Any time these fifteen years he might have run down to New York to see her. First, she had worked in the newspaper office as a stenographer. Then she had married John Lewis Cameron, and they had gone immediately to housekeeping.
Cameron was a busy man; he held a “desk job” on the paper. Vacations had been hard to get. And, before long, Hannah had written about her baby—“Hannah’s Car’lyn.”
After the little one’s arrival there seemed less chance than before for the city family to get up to Sunrise Cove. But at any time he might have gone to them. If Joseph Stagg had shut up his store for a week and gone to New York, it would not have brought the world to an end.
Nor was it because he was stingy that he had not done this. No, he was no miser. But he was fairly buried in his business. And there was no “look up” in that dim little office in the back of the hardware store. His nose was in the big ledger all the time, and there was no better or brighter outlook for him.
Business. No other interest, social or spiritual, had Joseph Stagg. To his mind, time was wasted, used in any but the three very necessary ways—eating, sleeping, and attending to one’s business.
He kept his store open every evening. Not because there was trade enough to warrant it—that was only on Saturday nights—but what would he do if he did not come down after supper and sit in his office for a couple of hours? There he could always find work to do.
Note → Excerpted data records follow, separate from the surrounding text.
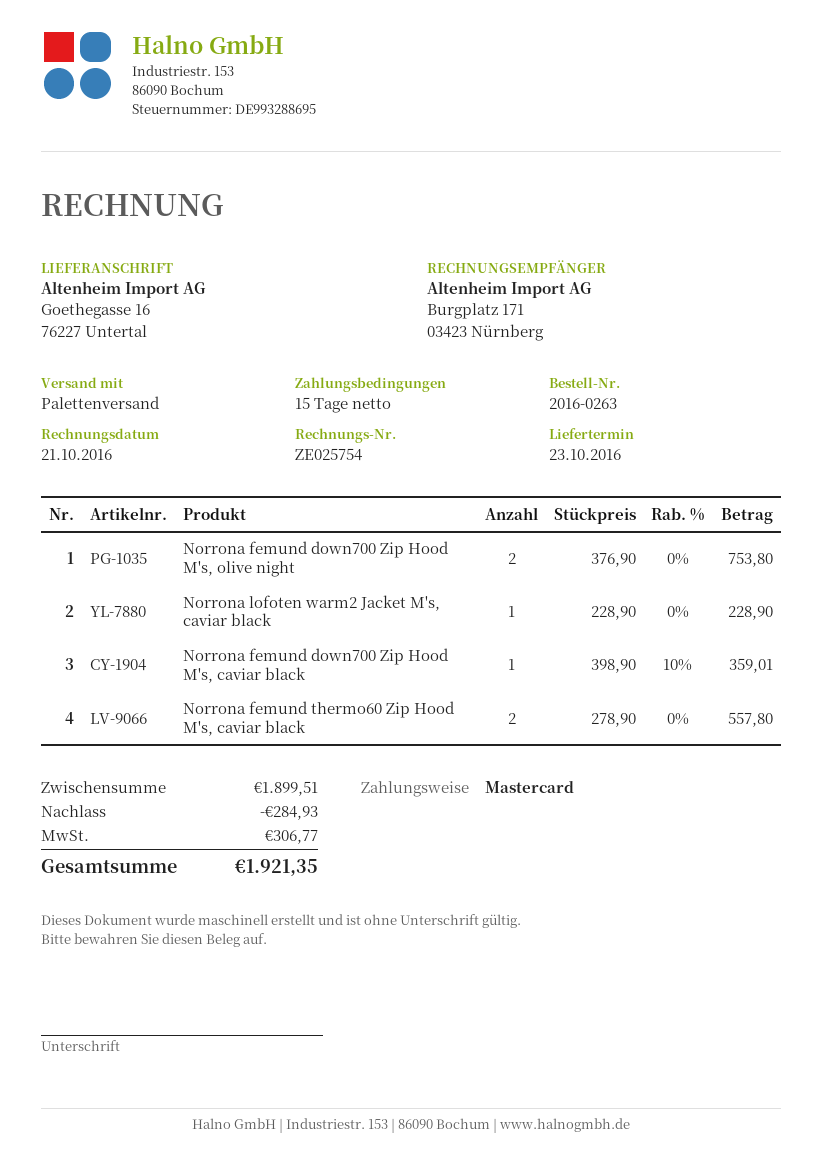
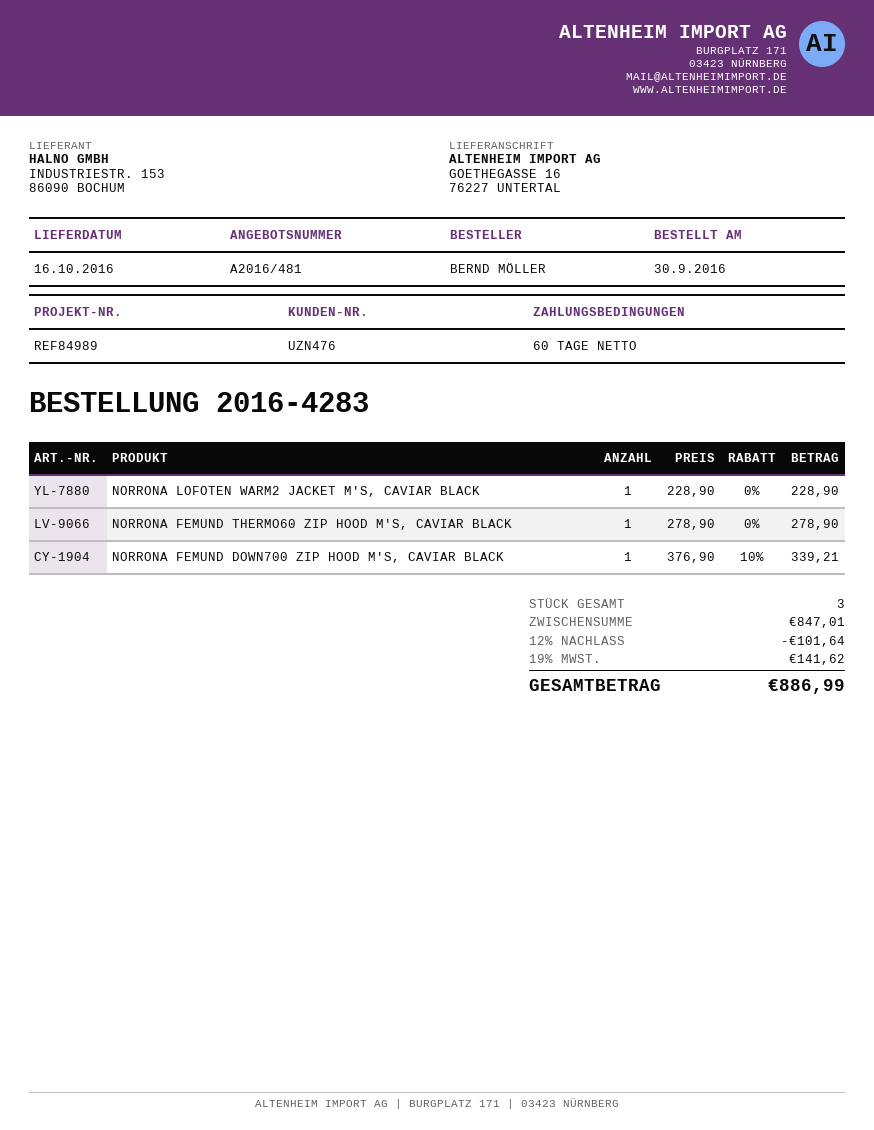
order number: 2016-0263 -> 2016-4283
delivery date: 2016-10-23 -> 2016-10-16
payment terms: 15 days -> 60 days
Norrona femund down700 Zip Hood M's, olive night: 2 x 376.90 = 753.80 -> none
Norrona femund down700 Zip Hood M's, caviar black: 1 x 398.90 - 10% = 359.01 -> 1 x 376.90 - 10% = 339.21
Norrona femund thermo60 Zip Hood M's, caviar black: 2 x 278.90 = 557.80 -> 1 x 278.90 = 278.90
subtotal: 1899.51 -> 847.01
discount: 284.93 -> 101.64
tax: 306.77 -> 141.62
total: 1921.35 -> 886.99

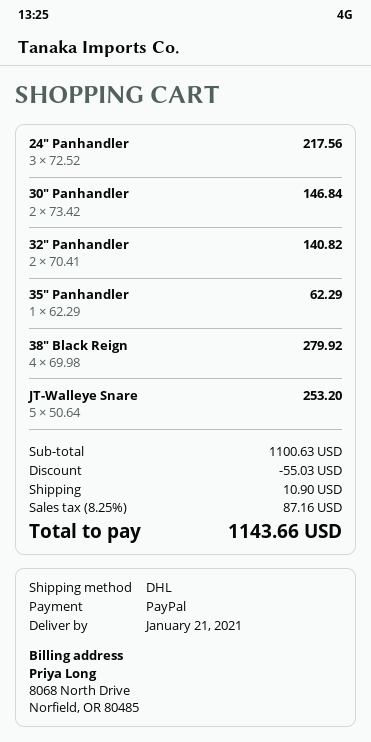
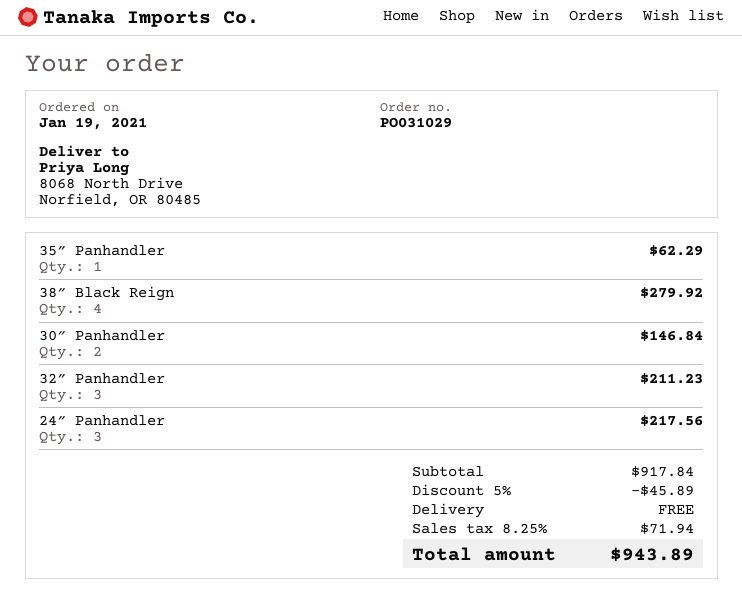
32″ Panhandler: 2 for 140.82 -> 3 for 211.23
JT-Walleye Snare: 5 for 253.20 -> none
subtotal: 1100.63 -> 917.84
discount: 55.03 -> 45.89
shipping: 10.90 -> 0.00
tax: 8.25% = 87.16 -> 8.25% = 71.94
total: 1143.66 -> 943.89

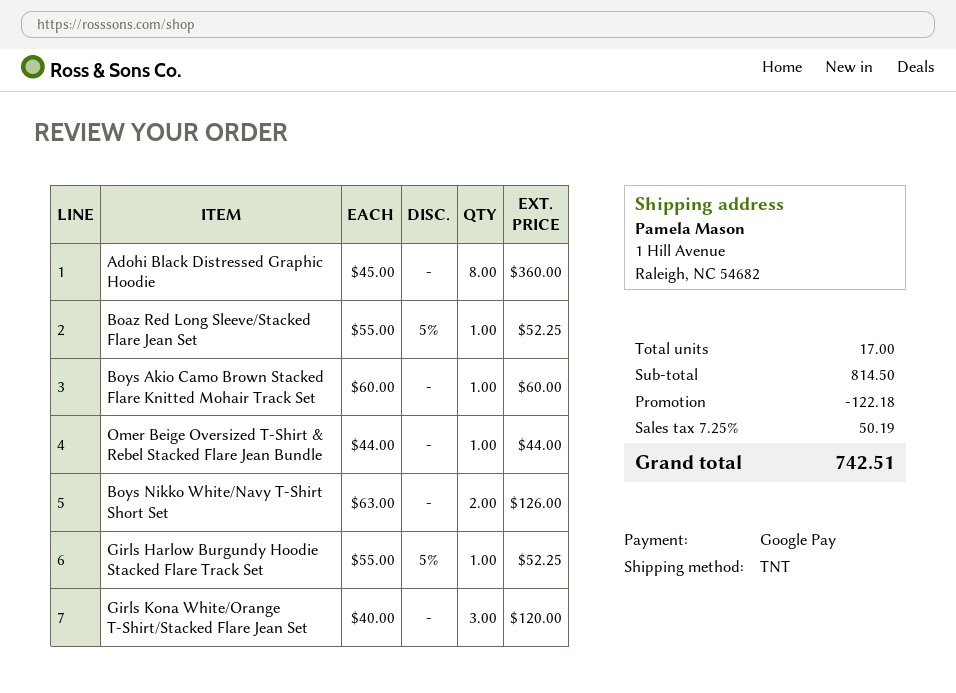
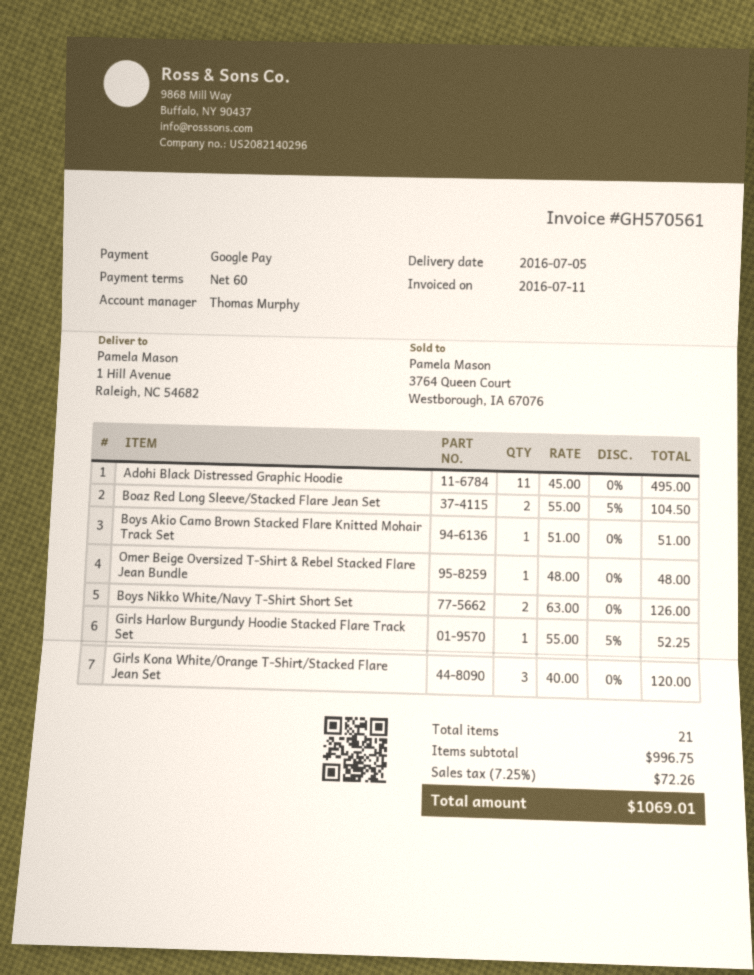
Adohi Black Distressed Graphic Hoodie: 8 x 45.00 = 360.00 -> 11 x 45.00 = 495.00
Boaz Red Long Sleeve/Stacked Flare Jean Set: 1 x 55.00 - 5% = 52.25 -> 2 x 55.00 - 5% = 104.50
Boys Akio Camo Brown Stacked Flare Knitted Mohair Track Set: 1 x 60.00 = 60.00 -> 1 x 51.00 = 51.00
Omer Beige Oversized T-Shirt & Rebel Stacked Flare Jean Bundle: 1 x 44.00 = 44.00 -> 1 x 48.00 = 48.00
total quantity: 17 -> 21
subtotal: 814.50 -> 996.75
discount: 122.18 -> none
tax: 7.25% = 50.19 -> 7.25% = 72.26
total: 742.51 -> 1069.01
Outside, he was at a loss for something with which to occupy his mind.
On this evening he closed the store later than usual, and set out for The Corners slowly. To tell the truth, Mr. Stagg rather shrank from arriving home. The strangeness of having a child in the house disturbed his tranquillity.
The kitchen only was lighted when he approached; therefore, he was reassured. He knew Hannah’s Car’lyn must have been put to bed long since.
It was dark under the trees, and only long familiarity with the walk enabled him to reach the back porch noiselessly. Then it was that something scrambled up in the dark, and the roar of a dog’s barking made Joseph Stagg leap back in fright.
“Drat that mongrel!” he ejaculated, remembering Prince.
The kitchen door opened, revealing Aunty Rose’s ample figure. Prince whined sheepishly and dropped his abbreviated tail, going to lie down again at the extreme end of his leash, and blinking his eyes at Mr. Stagg.
“The critter’s as savage as a bear!” grumbled the hardware merchant.
“He is a good watchdog; you must allow that, Joseph Stagg,” Aunty Rose said calmly.
The hardware dealer gasped again. It would be hard to say which had startled him the most—the dog or Aunty Rose’s manner.